Even the backdrop to his signing with Orient was a uniquely London Irish scene.
“Moindearg were playing St Gabriels in the championship and they came down and got Tony’s signature at half-time,” she says. “They couldn’t wait until the match was over.”
According to Gordon, the impish Grealish he watched grow up served more than one apprenticeship on the building sites in north London.

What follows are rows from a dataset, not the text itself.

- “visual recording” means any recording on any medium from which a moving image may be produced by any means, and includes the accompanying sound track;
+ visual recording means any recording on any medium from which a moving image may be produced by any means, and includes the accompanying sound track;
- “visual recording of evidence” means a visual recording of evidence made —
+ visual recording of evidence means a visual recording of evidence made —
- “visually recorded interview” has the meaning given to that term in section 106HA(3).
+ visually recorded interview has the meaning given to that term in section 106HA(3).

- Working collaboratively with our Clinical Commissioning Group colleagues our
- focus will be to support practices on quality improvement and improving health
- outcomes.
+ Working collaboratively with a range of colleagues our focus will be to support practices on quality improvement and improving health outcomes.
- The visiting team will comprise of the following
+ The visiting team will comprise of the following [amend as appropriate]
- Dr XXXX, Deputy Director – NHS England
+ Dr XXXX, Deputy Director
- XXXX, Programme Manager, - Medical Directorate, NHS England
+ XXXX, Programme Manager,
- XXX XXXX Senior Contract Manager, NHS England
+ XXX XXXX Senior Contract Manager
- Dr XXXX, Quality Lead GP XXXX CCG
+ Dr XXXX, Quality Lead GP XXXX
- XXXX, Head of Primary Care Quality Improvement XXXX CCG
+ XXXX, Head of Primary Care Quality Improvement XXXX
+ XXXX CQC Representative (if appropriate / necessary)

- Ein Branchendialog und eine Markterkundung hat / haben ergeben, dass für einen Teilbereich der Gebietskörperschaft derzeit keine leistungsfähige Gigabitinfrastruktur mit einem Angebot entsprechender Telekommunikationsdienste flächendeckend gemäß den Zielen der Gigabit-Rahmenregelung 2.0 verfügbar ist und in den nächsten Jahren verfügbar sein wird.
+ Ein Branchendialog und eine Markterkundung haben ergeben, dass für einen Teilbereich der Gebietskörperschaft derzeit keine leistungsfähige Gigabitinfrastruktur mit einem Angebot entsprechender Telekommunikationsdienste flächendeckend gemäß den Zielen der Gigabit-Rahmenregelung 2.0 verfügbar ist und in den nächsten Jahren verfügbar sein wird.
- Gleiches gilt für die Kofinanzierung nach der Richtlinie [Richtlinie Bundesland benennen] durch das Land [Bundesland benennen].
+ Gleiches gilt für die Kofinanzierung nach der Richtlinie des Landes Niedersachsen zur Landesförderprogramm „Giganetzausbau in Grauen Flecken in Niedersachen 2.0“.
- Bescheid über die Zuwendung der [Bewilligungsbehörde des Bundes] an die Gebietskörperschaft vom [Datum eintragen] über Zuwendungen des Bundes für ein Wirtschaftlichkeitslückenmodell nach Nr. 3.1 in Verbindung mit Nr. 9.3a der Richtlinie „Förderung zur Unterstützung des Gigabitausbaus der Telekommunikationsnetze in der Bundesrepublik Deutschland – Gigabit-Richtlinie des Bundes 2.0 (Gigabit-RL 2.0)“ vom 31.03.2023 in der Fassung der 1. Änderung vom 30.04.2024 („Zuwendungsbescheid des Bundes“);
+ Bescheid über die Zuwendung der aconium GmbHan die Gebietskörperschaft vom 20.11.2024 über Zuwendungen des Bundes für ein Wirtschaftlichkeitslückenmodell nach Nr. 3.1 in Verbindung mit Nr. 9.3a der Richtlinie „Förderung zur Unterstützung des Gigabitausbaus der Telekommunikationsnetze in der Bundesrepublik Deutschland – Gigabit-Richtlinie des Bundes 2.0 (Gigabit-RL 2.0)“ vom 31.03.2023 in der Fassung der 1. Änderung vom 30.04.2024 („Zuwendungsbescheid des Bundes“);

“It was the way of it then that there were always pitstops after work in the pub but a career as a professional footballer was already on the horizon so this Friday evening when he was dropped off, Nora went out to the van and said to the boys, ‘That’s it, Tony’s leaving the building sites.’”
Symbolised
Grealish’s long and varied career is symbolised by the club colours and pictures of his time with West Brom, Man City and Walsall, which adorn the wall in the Flora. But the wander of his career was anchored to the pub.
“Even when he signed for Ireland he was at home in Shirland Road with me and Packie,” she said.
“He’d take everything in his stride, very laid back, but I remember him jumping over chairs to answer the phone one night to take a call from the FAI. It was never a question that he wouldn’t play for Ireland.”
But memories of Brighton and the Cup final remain most vivid.
“I remember someone telling me there was a coach full of Brighton supporters parked up outside. When they were travelling up someone said, ‘Let’s go to the Grealish’s pub’ but they weren’t quite sure of the name.
“Someone said it was something to do with butter and they worked it out and all landed outside, needing the toilet of course, and then they headed for Wembley.”
“Tony would have enjoyed that,” Nora added.
And in the 30th year of his international retirement, maybe Gordon sums up his appeal best.
Brighton would lose 4-0 to United in the replay and while there was no perfect ending, he was still their fairytale.
“In London, and with his background, Tony joined the worlds of GAA and soccer," he said. “Everyone wanted to see him lift the cup.”